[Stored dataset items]
- - - - -
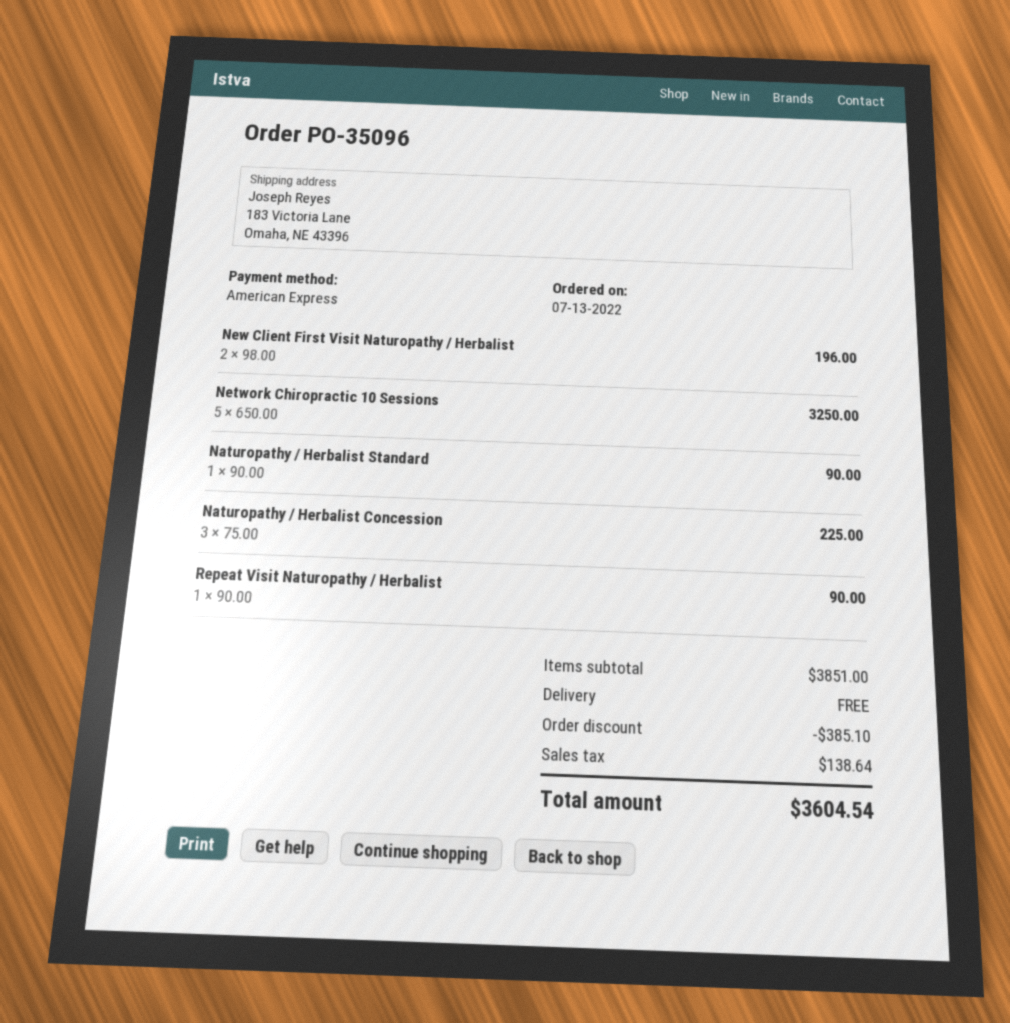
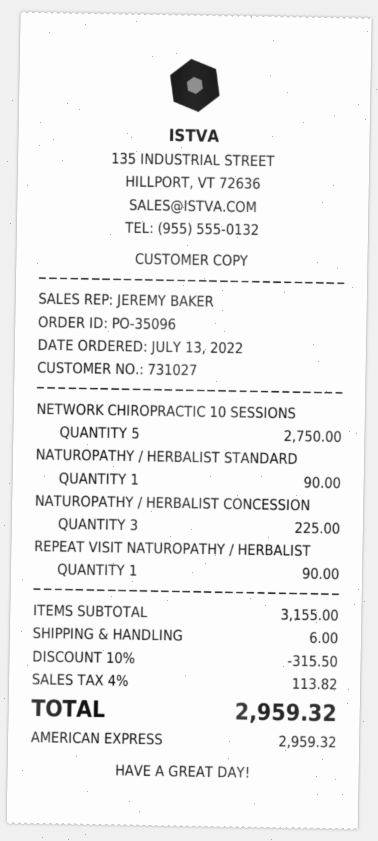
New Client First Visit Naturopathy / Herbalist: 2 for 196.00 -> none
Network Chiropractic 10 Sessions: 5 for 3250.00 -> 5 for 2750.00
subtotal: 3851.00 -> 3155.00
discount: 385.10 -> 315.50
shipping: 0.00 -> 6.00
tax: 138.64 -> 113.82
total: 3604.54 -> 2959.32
- - - - -
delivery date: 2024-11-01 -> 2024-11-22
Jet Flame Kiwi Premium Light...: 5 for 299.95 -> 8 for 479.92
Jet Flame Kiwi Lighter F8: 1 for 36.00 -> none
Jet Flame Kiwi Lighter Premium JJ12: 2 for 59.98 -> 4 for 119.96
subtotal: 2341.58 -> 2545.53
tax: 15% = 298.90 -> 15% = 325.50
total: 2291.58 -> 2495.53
- - - - -
▶ _Aim of the task_
For the data above, state how many lines contain "Flame"; the number is the whole answer.

▶ _Answer to this problem_
3